Items from a data source

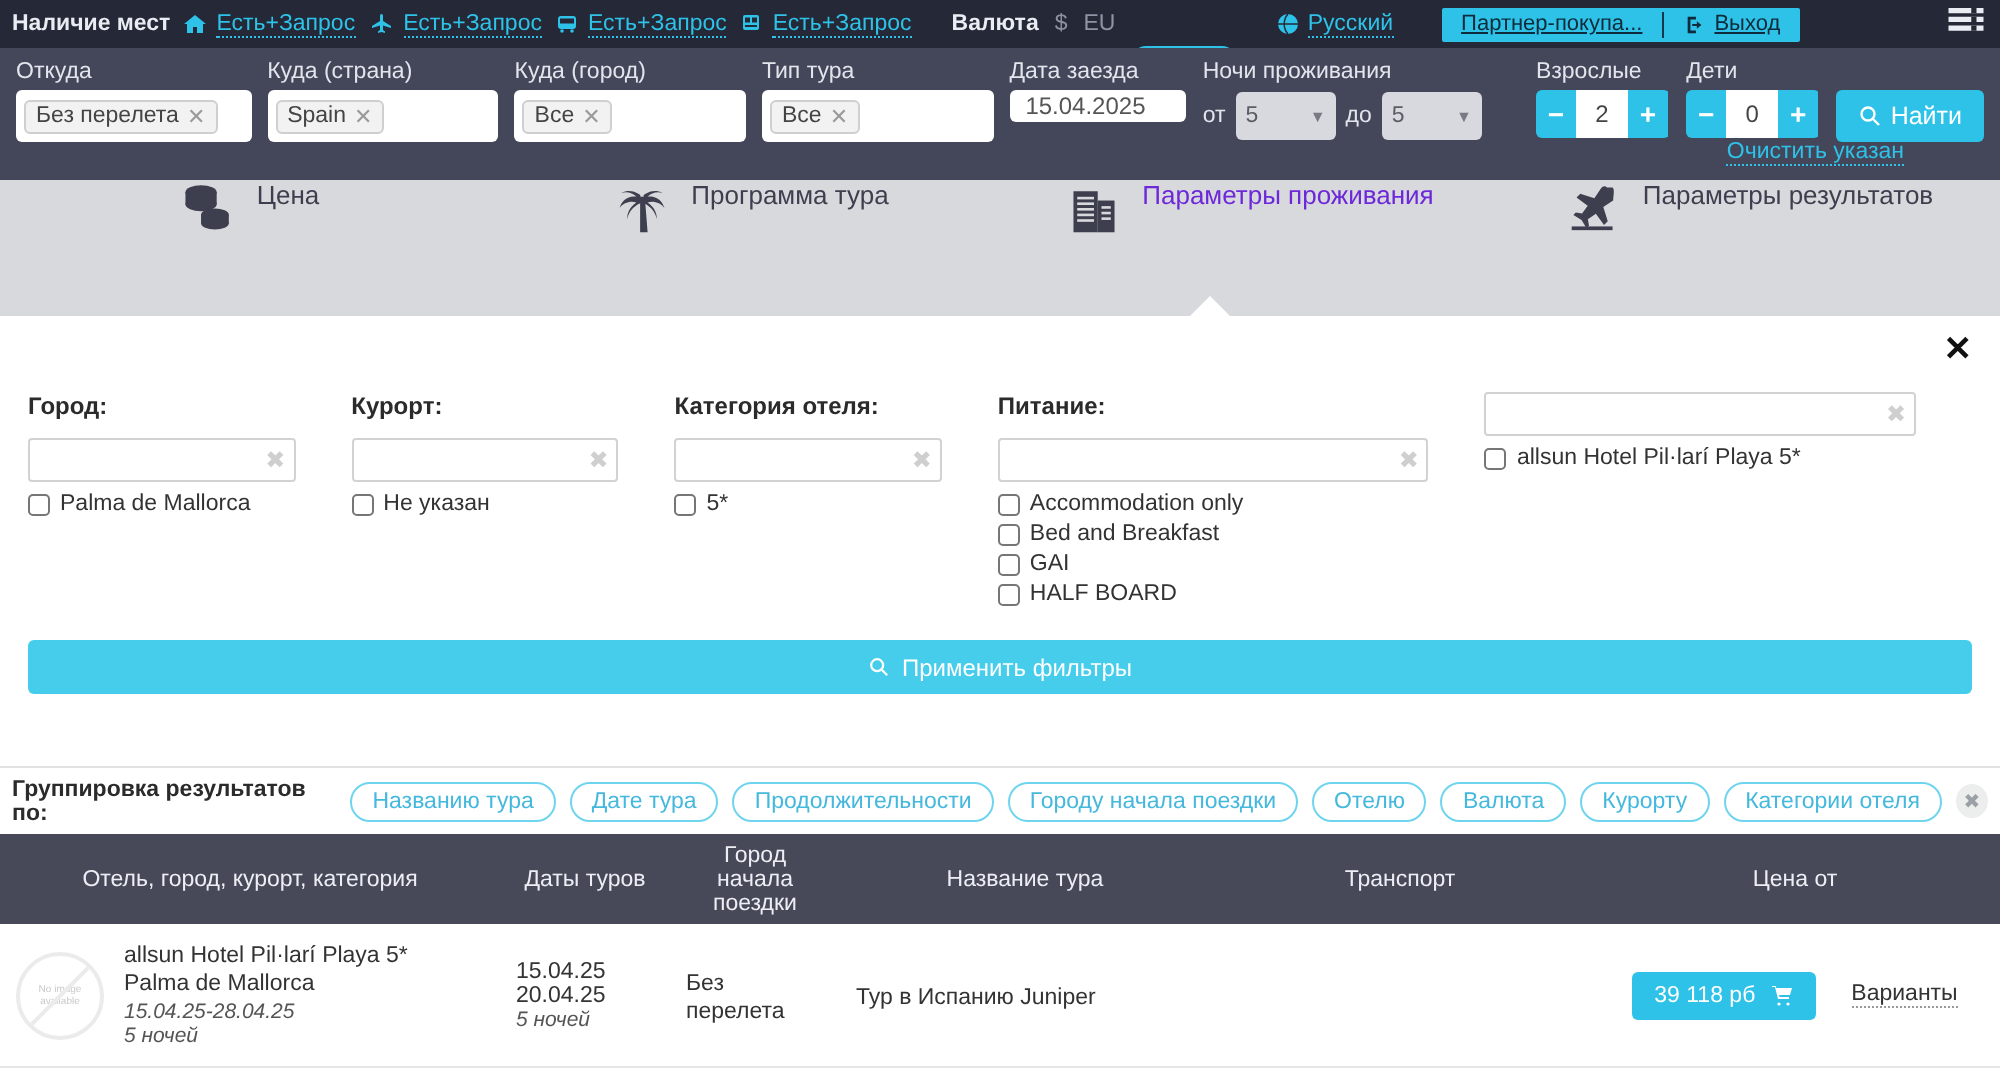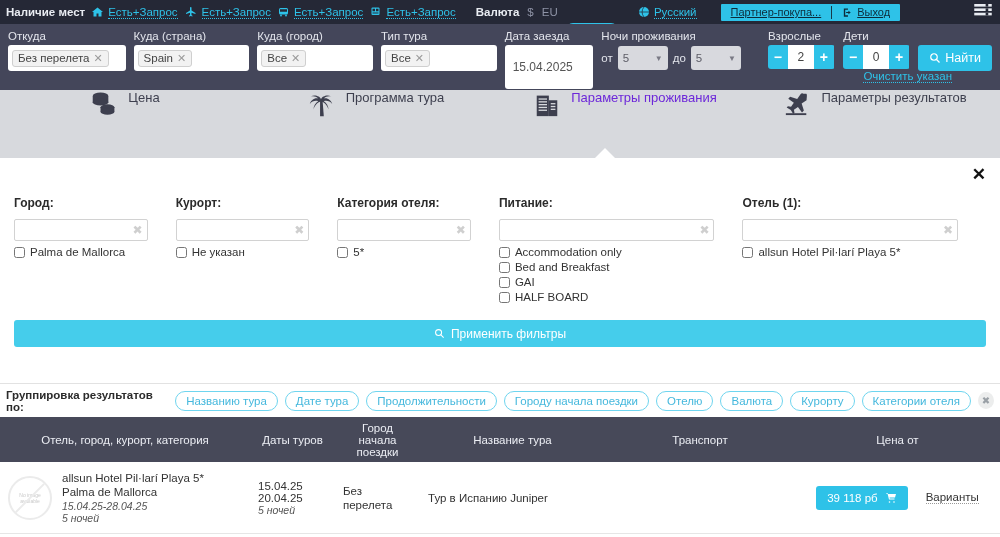--- a/index.html
+++ b/index.html
@@ -63,7 +63,7 @@
   }
   .token .x{ color:#9a9a9a; font-size:11px; cursor:pointer; }
   .datebox{
-    background:#fff; border-radius:3px; height:44px; display:flex;
+    background:#fff; border-radius:3px; height:16px; display:flex;
     align-items:center; padding:0 8px; font-size:12px; color:#555;
   }
   .nights-row{ display:flex; align-items:center; gap:5px; height:26px; }

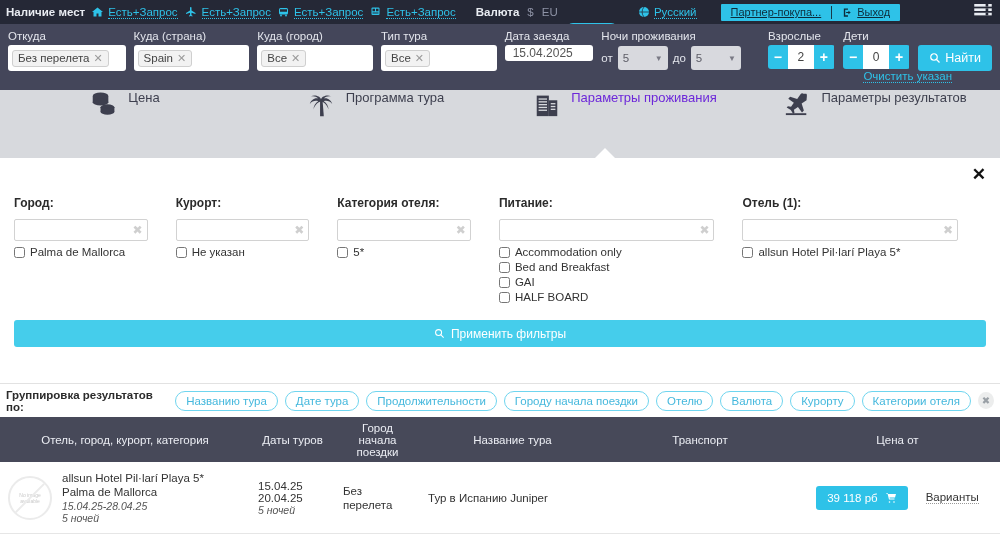--- a/index.html
+++ b/index.html
@@ -509,7 +509,6 @@
     </div>
 
     <div class="col wide">
-      <div class="col-h">Отель (1):</div>
       <div class="fsearch">
           <span class="x">✖</span>
         </div>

Work instruction — An exact copy of all the entries is required, and it must contain no pictures.

Answer to the problem —
--- a/index.html
+++ b/index.html
@@ -63,7 +63,7 @@
   }
   .token .x{ color:#9a9a9a; font-size:11px; cursor:pointer; }
   .datebox{
-    background:#fff; border-radius:3px; height:44px; display:flex;
+    background:#fff; border-radius:3px; height:16px; display:flex;
     align-items:center; padding:0 8px; font-size:12px; color:#555;
   }
   .nights-row{ display:flex; align-items:center; gap:5px; height:26px; }

--- a/index.html
+++ b/index.html
@@ -509,7 +509,6 @@
     </div>
 
     <div class="col wide">
-      <div class="col-h">Отель (1):</div>
       <div class="fsearch">
           <span class="x">✖</span>
         </div>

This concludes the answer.